Life as an Extreme Sport


“Grissom, do you ever worry about professional suicide?”
“Not while I’m committing it.”

Brian Reed and I had a lovely talk this afternoon, first at Aqua Verde and then on the bus ride home. Our conversation ranged from corpse flowers to constellations and our axis of perceptions, and of course my project. He’s intrigued, which is nice, and willing to work with me, which is excellent. What I most wanted to document, though, was talking about how I feel like such a fraud when I teach. I mean, who’m I to know enough to teach about any subject. Brian told me that this is the mark of a true academic – to be aware of those borders of knowledge, and to know when you’d come upon them. That it is those borders of knowing where our knowledge ends that allows us to teach to begin with. Then he reiterated thinking that I’m an academic – a true one, not one of those fakes wandering around. (I say this in jest. Mostly.)

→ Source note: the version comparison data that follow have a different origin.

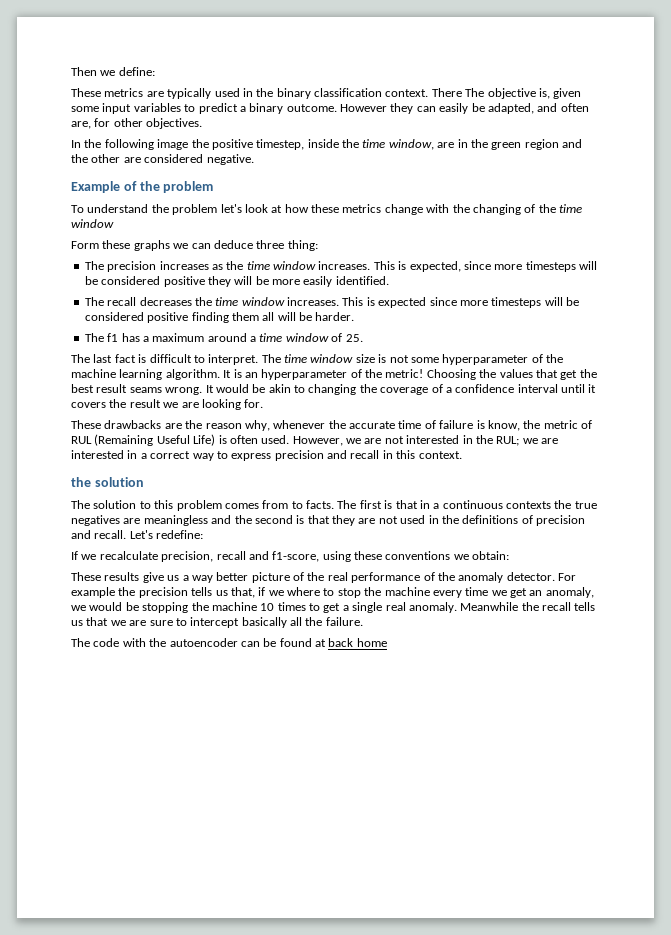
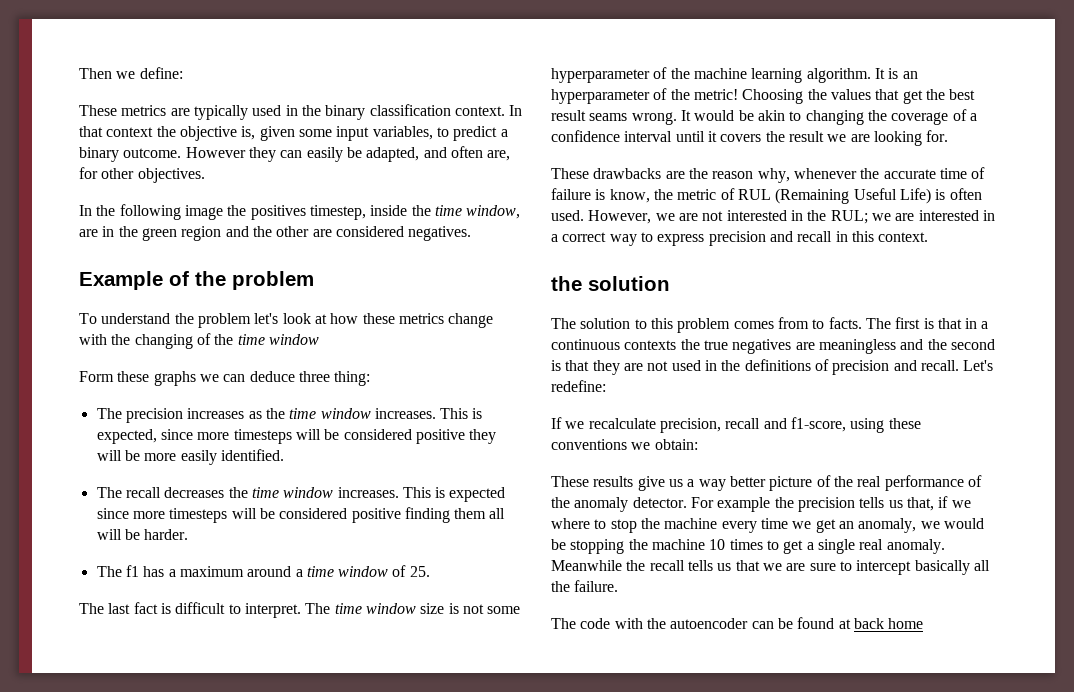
- There The objective is, given some input variables to predict a binary outcome.
+ In that context the objective is, given some input variables, to predict a binary outcome.
- In the following image the positive timestep, inside the time window, are in the green region and the other are considered negative.
+ In the following image the positives timestep, inside the time window, are in the green region and the other are considered negatives.

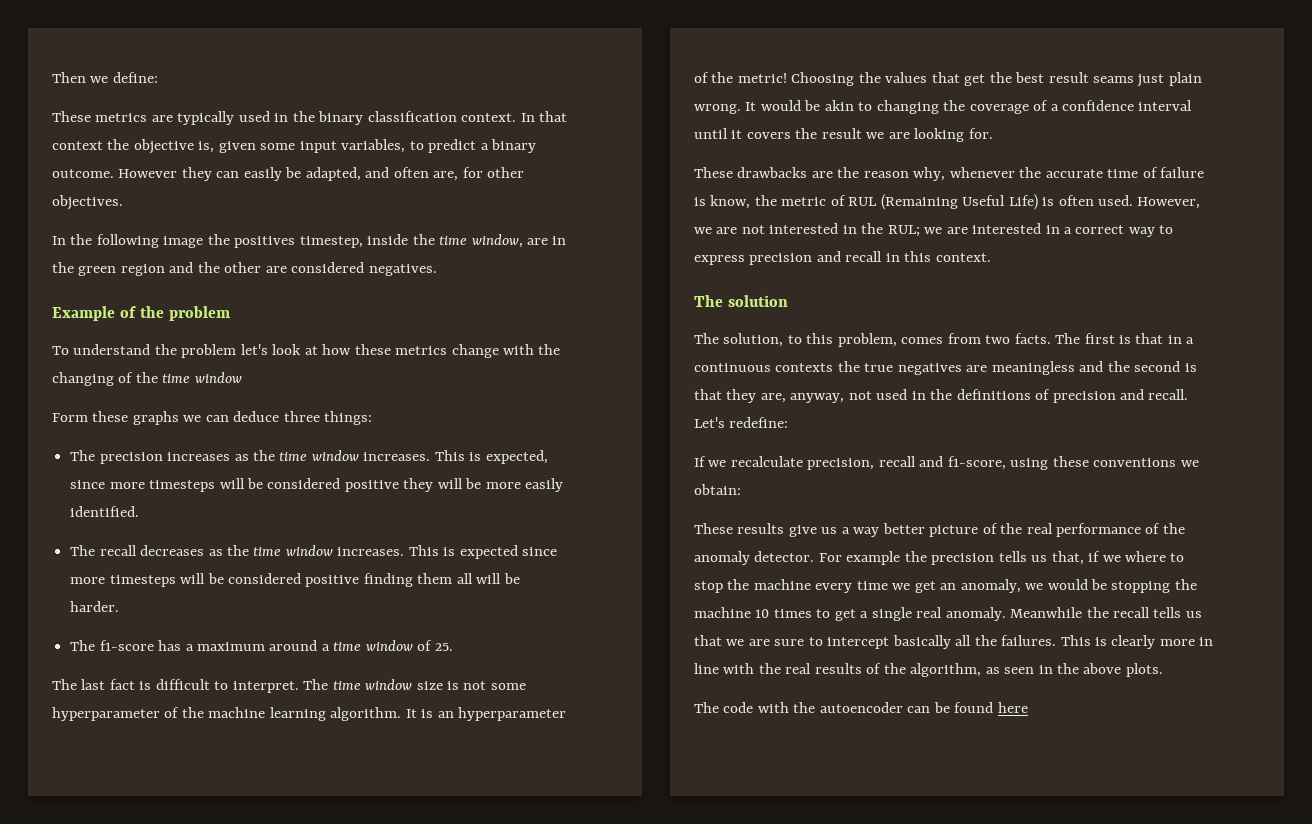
- Form these graphs we can deduce three thing:
+ Form these graphs we can deduce three things:
- The recall decreases the time window increases.
+ The recall decreases as the time window increases.
- The f1 has a maximum around a time window of 25.
+ The f1-score has a maximum around a time window of 25.
- Choosing the values that get the best result seams wrong.
+ Choosing the values that get the best result seams just plain wrong.
- the solution
+ The solution
- The solution to this problem comes from to facts.
+ The solution, to this problem, comes from two facts.
- The first is that in a continuous contexts the true negatives are meaningless and the second is that they are not used in the definitions of precision and recall.
+ The first is that in a continuous contexts the true negatives are meaningless and the second is that they are, anyway, not used in the definitions of precision and recall.
- Meanwhile the recall tells us that we are sure to intercept basically all the failure.
+ Meanwhile the recall tells us that we are sure to intercept basically all the failures. This is clearly more in line with the real results of the algorithm, as seen in the above plots.
- The code with the autoencoder can be found at back home
+ The code with the autoencoder can be found here

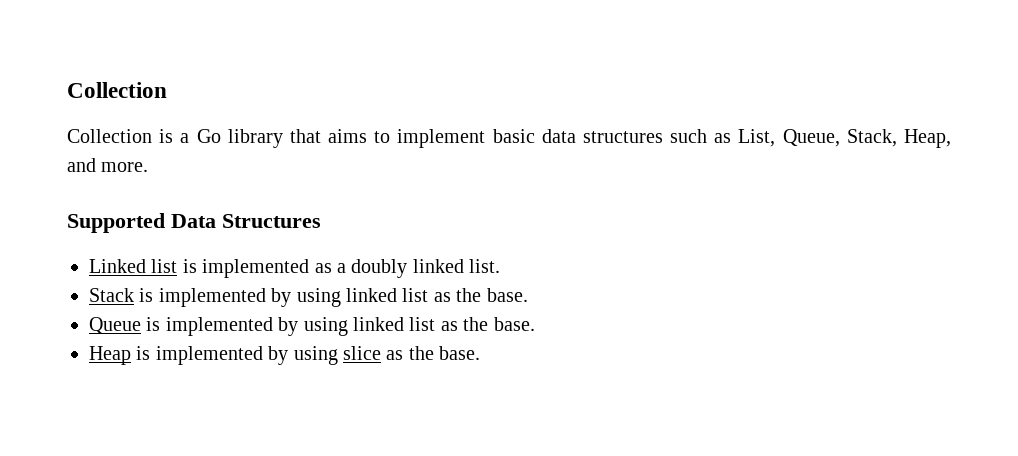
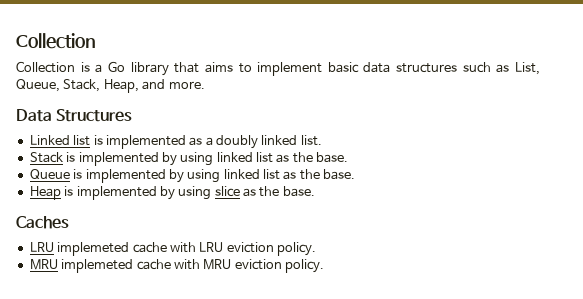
- Supported Data Structures
+ Data Structures
+ Caches
+ LRU implemeted cache with LRU eviction policy.
+ MRU implemeted cache with MRU eviction policy.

It was also very nice to be reassured that I don’t talk too much in class; there are some that do, but I am not one of them.

Being at the level of having a relationship with a professor, one of interested equals talking instead of a power hierarchy of command, is very… I don’t want to say refreshing, because that implies I’ve not had that sort of relationship with Phillip. Rather, with Brian (and Ellen and Arianna, the other SI professors), it’s reaffirming. It’s not just Phillip, it is that I’ve reached a level in academia where I can have this cooperative exchange. It’s nice, validating, reassuring. This is the right place for me.